> [Exercise aim]:
Beginning with the line below that contains "[368,708,405,729] just ->" and ending with the line that contains "[210,318,282,330] corresponding ->", copy every line exactly. Copy nothing else.

○ ○ ○ ○ ○

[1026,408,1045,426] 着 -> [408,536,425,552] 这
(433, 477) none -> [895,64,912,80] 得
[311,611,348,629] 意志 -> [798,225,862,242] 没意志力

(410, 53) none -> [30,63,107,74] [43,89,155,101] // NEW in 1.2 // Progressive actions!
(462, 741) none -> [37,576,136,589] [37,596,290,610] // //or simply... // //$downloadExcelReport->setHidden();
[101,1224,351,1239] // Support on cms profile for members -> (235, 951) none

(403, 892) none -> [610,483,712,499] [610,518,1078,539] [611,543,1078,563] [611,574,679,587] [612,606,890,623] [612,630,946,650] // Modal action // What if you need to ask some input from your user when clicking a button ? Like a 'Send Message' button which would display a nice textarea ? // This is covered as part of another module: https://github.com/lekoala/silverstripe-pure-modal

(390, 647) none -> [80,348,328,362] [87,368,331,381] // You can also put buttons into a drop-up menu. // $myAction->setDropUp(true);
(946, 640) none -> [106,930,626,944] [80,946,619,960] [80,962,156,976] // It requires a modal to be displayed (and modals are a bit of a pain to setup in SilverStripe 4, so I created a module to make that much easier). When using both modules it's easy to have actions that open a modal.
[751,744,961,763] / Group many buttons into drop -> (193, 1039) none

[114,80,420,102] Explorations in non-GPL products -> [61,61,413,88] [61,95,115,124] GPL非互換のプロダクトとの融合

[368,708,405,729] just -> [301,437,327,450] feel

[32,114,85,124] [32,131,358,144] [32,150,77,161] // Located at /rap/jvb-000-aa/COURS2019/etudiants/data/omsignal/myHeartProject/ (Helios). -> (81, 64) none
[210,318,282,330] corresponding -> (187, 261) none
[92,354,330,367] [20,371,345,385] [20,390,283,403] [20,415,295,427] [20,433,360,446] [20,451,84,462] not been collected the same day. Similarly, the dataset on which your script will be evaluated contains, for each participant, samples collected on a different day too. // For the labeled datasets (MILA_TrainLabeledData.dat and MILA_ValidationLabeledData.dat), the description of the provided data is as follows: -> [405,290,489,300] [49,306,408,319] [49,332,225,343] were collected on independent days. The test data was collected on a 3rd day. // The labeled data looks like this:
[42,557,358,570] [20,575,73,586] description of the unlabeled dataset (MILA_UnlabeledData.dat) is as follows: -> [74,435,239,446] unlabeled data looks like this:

○ ○ ○ ○ ○

> [Written solution]:
[368,708,405,729] just -> [301,437,327,450] feel

[32,114,85,124] [32,131,358,144] [32,150,77,161] // Located at /rap/jvb-000-aa/COURS2019/etudiants/data/omsignal/myHeartProject/ (Helios). -> (81, 64) none
[210,318,282,330] corresponding -> (187, 261) none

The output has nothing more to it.